This is beyond and silly and pedantic. We are all supposed to rely on what YOU
can and cannot think of?

If you really want some mathematical objectivity then maybe go read through
Serge Lang's Algebra and come back with me on which parts you found to be
subjective. You might find some!

> Which of these observations were purely objective?

Sigh ... so you have an anecdote of something that at a particular point in
time was unproven and conjectured. That status allowed others to make
subjective claims against it. And you are using this to try to argue that
everything at all times is never objective? That is silly. Can you really not
see the flaw in your logic here? The clue word was: anecdote.

> The choice of what to observe and what to report

I never made this differentiation anywhere in my comment. I pointed at blatant
intellectual dishonesty which is stating things either false or in a fashion
that might provide a more naive reader with a false pretense or to perhaps
make something concrete appear ambiguous, etc.

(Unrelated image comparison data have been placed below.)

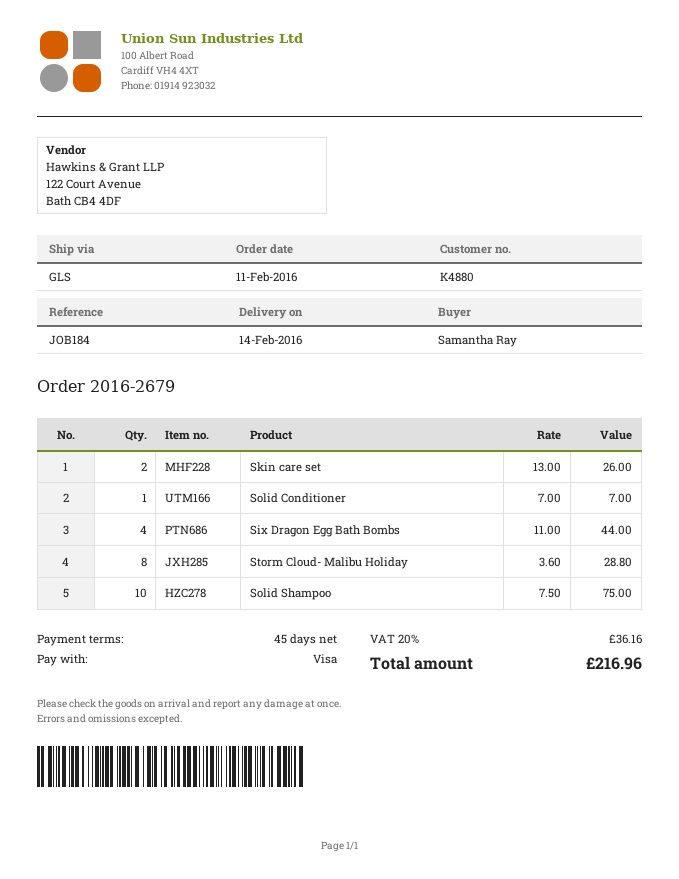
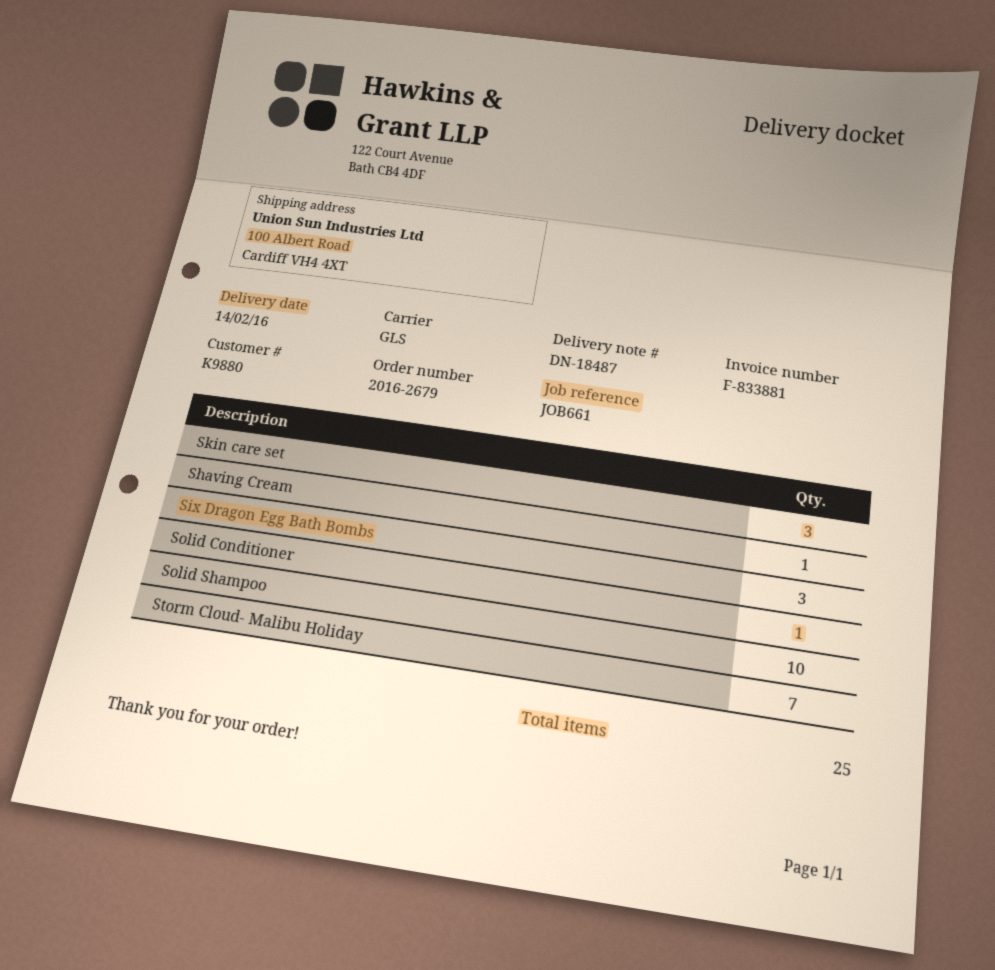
customer number: K4880 -> K9880
reference: JOB184 -> JOB661
Skin care set: 2 -> 3
Six Dragon Egg Bath Bombs: 4 -> 3
Storm Cloud- Malibu Holiday: 8 -> 7
Shaving Cream: none -> 1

You are trying to restrict all possible forms of intellectual dishonesty to
reporting bias. You are doing this is either out of ignorance or intellectual
dishonesty. I am guessing the latter as you seem to have no moral contention
with it.

And yes, you can have things that are not subject to bias. Dropping an apple
from a window always causes the apple to fall towards the earth and not away
from it.

This conversation is pointless because you are either a troll or a supremely
dishonest individual.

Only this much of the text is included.